## What to work on
Word for word, write the records out again, but omit each picture.

-------- The data

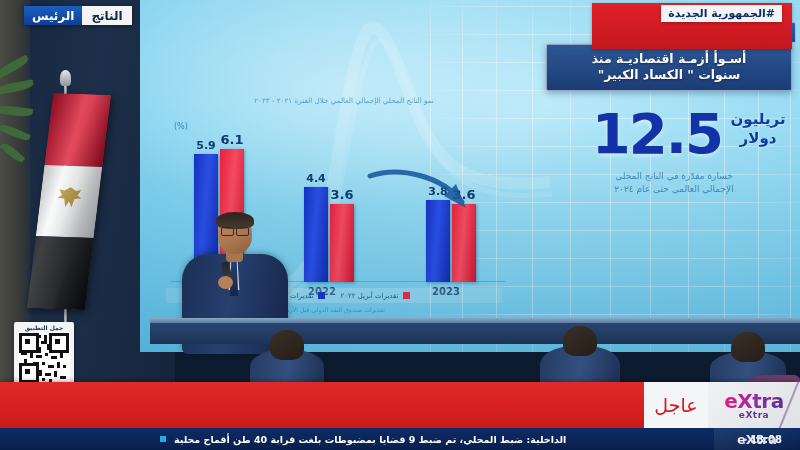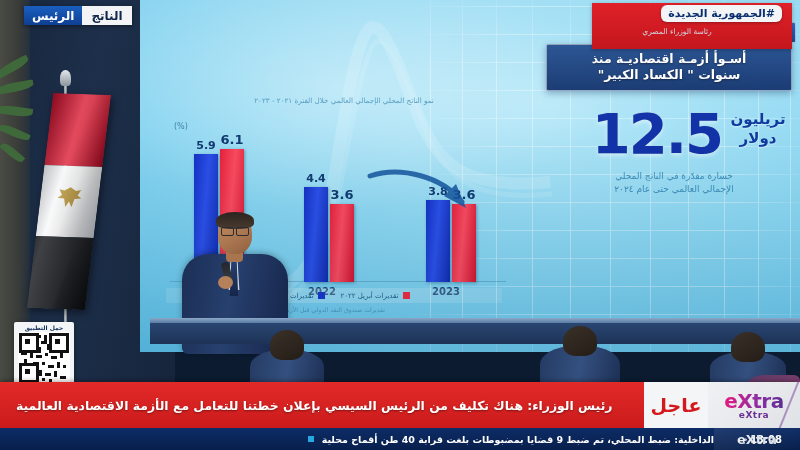--- a/index.html
+++ b/index.html
@@ -102,21 +102,21 @@
     text-shadow:0 2px 4px rgba(255,255,255,.55),0 0 1px rgba(0,0,0,.25);}
   .unit{position:absolute;right:10px;top:100px;width:64px;text-align:center;
     direction:rtl;color:#0f3a9e;font-size:15px;font-weight:bold;line-height:1.25;
     text-shadow:0 1px 2px rgba(255,255,255,.5);}
   .subnote{position:absolute;right:8px;top:160px;width:236px;direction:rtl;
     text-align:center;color:#2e7fae;font-size:9px;line-height:1.45;opacity:.85;}
 
   
   .hash{position:absolute;right:18px;top:5px;
     background:#f2f4f6;color:#0b2f6e;font-size:11px;font-weight:bold;
-    padding:2px 7px;direction:rtl;border-radius:6px;
+    padding:2px 7px;direction:rtl;border-radius:0;
     box-shadow:0 1px 3px rgba(0,0,0,.3);z-index:7;}
   .hash-red{position:absolute;right:8px;top:3px;width:200px;height:46px;
     background:linear-gradient(180deg,#e02129,#c4161d);z-index:6;
     box-shadow:0 1px 4px rgba(0,0,0,.28);}
   .orgline{position:absolute;right:28px;top:27px;width:190px;direction:rtl;
     text-align:center;color:#cfe9f6;font-size:7.5px;line-height:1.45;z-index:7;opacity:.9;}
 
   
   .livebug{position:absolute;left:24px;top:6px;display:flex;height:19px;z-index:20;
     box-shadow:0 1px 4px rgba(0,0,0,.45);}
@@ -166,36 +166,36 @@
 
   
   .lowerthird{position:absolute;left:0;top:382px;width:800px;height:46px;z-index:30;
     background:linear-gradient(180deg,#e22a28,#cb1a1b);box-shadow:0 -1px 5px rgba(0,0,0,.35);}
   .lt-headline{position:absolute;right:160px;left:10px;top:0;height:46px;
     display:flex;align-items:center;justify-content:flex-end;direction:rtl;
     color:#fff;font-size:12.4px;font-weight:bold;letter-spacing:.1px;
     text-shadow:0 1px 2px rgba(0,0,0,.4);padding-left:6px;}
   .lt-urgent{position:absolute;right:92px;top:0;width:64px;height:46px;
     background:#f4f5f6;display:flex;align-items:center;justify-content:center;}
-  .lt-urgent span{color:#d4181c;font-size:19px;font-weight:bold;direction:rtl;}
+  .lt-urgent span{color:#d4181c;font-size:19px;font-weight:normal;direction:rtl;}
   .lt-logo{position:absolute;right:0;top:0;width:92px;height:46px;
     background:linear-gradient(135deg,#f0f1f3,#dfe2e6);
     display:flex;flex-direction:column;align-items:center;justify-content:center;gap:0;}
   .lt-logo .ex{font-size:20px;font-weight:bold;line-height:1;
     background:linear-gradient(90deg,#e5197e,#8f2fa3 55%,#5b2d91);
     -webkit-background-clip:text;background-clip:text;color:transparent;letter-spacing:-.5px;}
   .lt-logo .nw{font-size:9px;font-weight:bold;color:#6a2f94;letter-spacing:.5px;margin-top:-1px;}
   .lt-slash{position:absolute;right:10px;top:-3px;width:2px;height:52px;background:rgba(120,60,150,.5);
     transform:rotate(22deg);}
 
   
   .ticker{position:absolute;left:0;top:428px;width:800px;height:22px;z-index:30;
     background:linear-gradient(180deg,#0d2c66,#081f4c);display:flex;align-items:center;}
   .tk-text{position:absolute;right:86px;left:160px;top:0;height:22px;
-    display:flex;align-items:center;justify-content:flex-start;direction:rtl;
+    display:flex;align-items:center;justify-content:flex-end;direction:rtl;
     color:#fff;font-size:9.5px;font-weight:bold;gap:8px;overflow:hidden;white-space:nowrap;}
   .tk-sq{width:6px;height:6px;background:#25a9e0;display:inline-block;flex:none;}
   .tk-time{position:absolute;right:18px;top:0;height:22px;display:flex;align-items:center;
     color:#fff;font-size:10px;font-weight:bold;gap:3px;}
   .tk-time .pm{font-size:6.5px;opacity:.9;}
   .tk-hash{position:absolute;left:42px;top:0;width:106px;height:22px;
     background:linear-gradient(180deg,#e22a28,#c9191a);
     display:flex;align-items:center;justify-content:center;
     color:#fff;font-size:9.5px;font-weight:bold;font-style:italic;}
   .tk-logo2{position:absolute;right:0;top:0;width:86px;height:22px;
@@ -338,21 +338,20 @@
       </div>
       <div class="subnote">
         <div>خسارة مقدّرة في الناتج المحلي</div>
         <div>الإجمالي العالمي حتى عام ٢٠٢٤</div>
       </div>
     </div>
 
     <div class="hash-red"></div>
     <div class="hash">#الجمهورية الجديدة</div>
     <div class="orgline">
-      <div>رئاسة الوزراء المصري</div>
     </div>
     <div class="vign"></div>
   </div>
 
   <div class="speaker">
     <div class="sp-body"></div>
     <div class="sp-shirt"></div>
     <div class="sp-tie"></div>
     <div class="sp-neck"></div>
     <div class="sp-head"></div>
@@ -420,21 +419,20 @@
       <div class="mod" style="left:36px;top:39px;width:3px;height:6px"></div>
       <div class="mod" style="left:42px;top:44px;width:6px;height:3px"></div>
       <div class="mod" style="left:24px;top:46px;width:3px;height:3px"></div>
       <div class="mod" style="left:31px;top:47px;width:3px;height:3px"></div>
     </div>
   </div>
 
   <div class="corner-person"></div>
 
   <div class="lowerthird">
-    <div class="lt-headline">رئيس الوزراء: هناك تكليف من الرئيس السيسي بإعلان خطتنا للتعامل مع الأزمة الاقتصادية العالمية</div>
     <div class="lt-urgent">
       <span>عاجل</span>
     </div>
     <div class="lt-logo">
       <div class="ex">eXtra</div>
       <div class="nw">eXtra</div>
       <div class="lt-slash"></div>
     </div>
   </div>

----------------

## Exercise output
--- a/index.html
+++ b/index.html
@@ -102,21 +102,21 @@
     text-shadow:0 2px 4px rgba(255,255,255,.55),0 0 1px rgba(0,0,0,.25);}
   .unit{position:absolute;right:10px;top:100px;width:64px;text-align:center;
     direction:rtl;color:#0f3a9e;font-size:15px;font-weight:bold;line-height:1.25;
     text-shadow:0 1px 2px rgba(255,255,255,.5);}
   .subnote{position:absolute;right:8px;top:160px;width:236px;direction:rtl;
     text-align:center;color:#2e7fae;font-size:9px;line-height:1.45;opacity:.85;}
 
   
   .hash{position:absolute;right:18px;top:5px;
     background:#f2f4f6;color:#0b2f6e;font-size:11px;font-weight:bold;
-    padding:2px 7px;direction:rtl;border-radius:6px;
+    padding:2px 7px;direction:rtl;border-radius:0;
     box-shadow:0 1px 3px rgba(0,0,0,.3);z-index:7;}
   .hash-red{position:absolute;right:8px;top:3px;width:200px;height:46px;
     background:linear-gradient(180deg,#e02129,#c4161d);z-index:6;
     box-shadow:0 1px 4px rgba(0,0,0,.28);}
   .orgline{position:absolute;right:28px;top:27px;width:190px;direction:rtl;
     text-align:center;color:#cfe9f6;font-size:7.5px;line-height:1.45;z-index:7;opacity:.9;}
 
   
   .livebug{position:absolute;left:24px;top:6px;display:flex;height:19px;z-index:20;
     box-shadow:0 1px 4px rgba(0,0,0,.45);}
@@ -166,36 +166,36 @@
 
   
   .lowerthird{position:absolute;left:0;top:382px;width:800px;height:46px;z-index:30;
     background:linear-gradient(180deg,#e22a28,#cb1a1b);box-shadow:0 -1px 5px rgba(0,0,0,.35);}
   .lt-headline{position:absolute;right:160px;left:10px;top:0;height:46px;
     display:flex;align-items:center;justify-content:flex-end;direction:rtl;
     color:#fff;font-size:12.4px;font-weight:bold;letter-spacing:.1px;
     text-shadow:0 1px 2px rgba(0,0,0,.4);padding-left:6px;}
   .lt-urgent{position:absolute;right:92px;top:0;width:64px;height:46px;
     background:#f4f5f6;display:flex;align-items:center;justify-content:center;}
-  .lt-urgent span{color:#d4181c;font-size:19px;font-weight:bold;direction:rtl;}
+  .lt-urgent span{color:#d4181c;font-size:19px;font-weight:normal;direction:rtl;}
   .lt-logo{position:absolute;right:0;top:0;width:92px;height:46px;
     background:linear-gradient(135deg,#f0f1f3,#dfe2e6);
     display:flex;flex-direction:column;align-items:center;justify-content:center;gap:0;}
   .lt-logo .ex{font-size:20px;font-weight:bold;line-height:1;
     background:linear-gradient(90deg,#e5197e,#8f2fa3 55%,#5b2d91);
     -webkit-background-clip:text;background-clip:text;color:transparent;letter-spacing:-.5px;}
   .lt-logo .nw{font-size:9px;font-weight:bold;color:#6a2f94;letter-spacing:.5px;margin-top:-1px;}
   .lt-slash{position:absolute;right:10px;top:-3px;width:2px;height:52px;background:rgba(120,60,150,.5);
     transform:rotate(22deg);}
 
   
   .ticker{position:absolute;left:0;top:428px;width:800px;height:22px;z-index:30;
     background:linear-gradient(180deg,#0d2c66,#081f4c);display:flex;align-items:center;}
   .tk-text{position:absolute;right:86px;left:160px;top:0;height:22px;
-    display:flex;align-items:center;justify-content:flex-start;direction:rtl;
+    display:flex;align-items:center;justify-content:flex-end;direction:rtl;
     color:#fff;font-size:9.5px;font-weight:bold;gap:8px;overflow:hidden;white-space:nowrap;}
   .tk-sq{width:6px;height:6px;background:#25a9e0;display:inline-block;flex:none;}
   .tk-time{position:absolute;right:18px;top:0;height:22px;display:flex;align-items:center;
     color:#fff;font-size:10px;font-weight:bold;gap:3px;}
   .tk-time .pm{font-size:6.5px;opacity:.9;}
   .tk-hash{position:absolute;left:42px;top:0;width:106px;height:22px;
     background:linear-gradient(180deg,#e22a28,#c9191a);
     display:flex;align-items:center;justify-content:center;
     color:#fff;font-size:9.5px;font-weight:bold;font-style:italic;}
   .tk-logo2{position:absolute;right:0;top:0;width:86px;height:22px;
@@ -338,21 +338,20 @@
       </div>
       <div class="subnote">
         <div>خسارة مقدّرة في الناتج المحلي</div>
         <div>الإجمالي العالمي حتى عام ٢٠٢٤</div>
       </div>
     </div>
 
     <div class="hash-red"></div>
     <div class="hash">#الجمهورية الجديدة</div>
     <div class="orgline">
-      <div>رئاسة الوزراء المصري</div>
     </div>
     <div class="vign"></div>
   </div>
 
   <div class="speaker">
     <div class="sp-body"></div>
     <div class="sp-shirt"></div>
     <div class="sp-tie"></div>
     <div class="sp-neck"></div>
     <div class="sp-head"></div>
@@ -420,21 +419,20 @@
       <div class="mod" style="left:36px;top:39px;width:3px;height:6px"></div>
       <div class="mod" style="left:42px;top:44px;width:6px;height:3px"></div>
       <div class="mod" style="left:24px;top:46px;width:3px;height:3px"></div>
       <div class="mod" style="left:31px;top:47px;width:3px;height:3px"></div>
     </div>
   </div>
 
   <div class="corner-person"></div>
 
   <div class="lowerthird">
-    <div class="lt-headline">رئيس الوزراء: هناك تكليف من الرئيس السيسي بإعلان خطتنا للتعامل مع الأزمة الاقتصادية العالمية</div>
     <div class="lt-urgent">
       <span>عاجل</span>
     </div>
     <div class="lt-logo">
       <div class="ex">eXtra</div>
       <div class="nw">eXtra</div>
       <div class="lt-slash"></div>
     </div>
   </div>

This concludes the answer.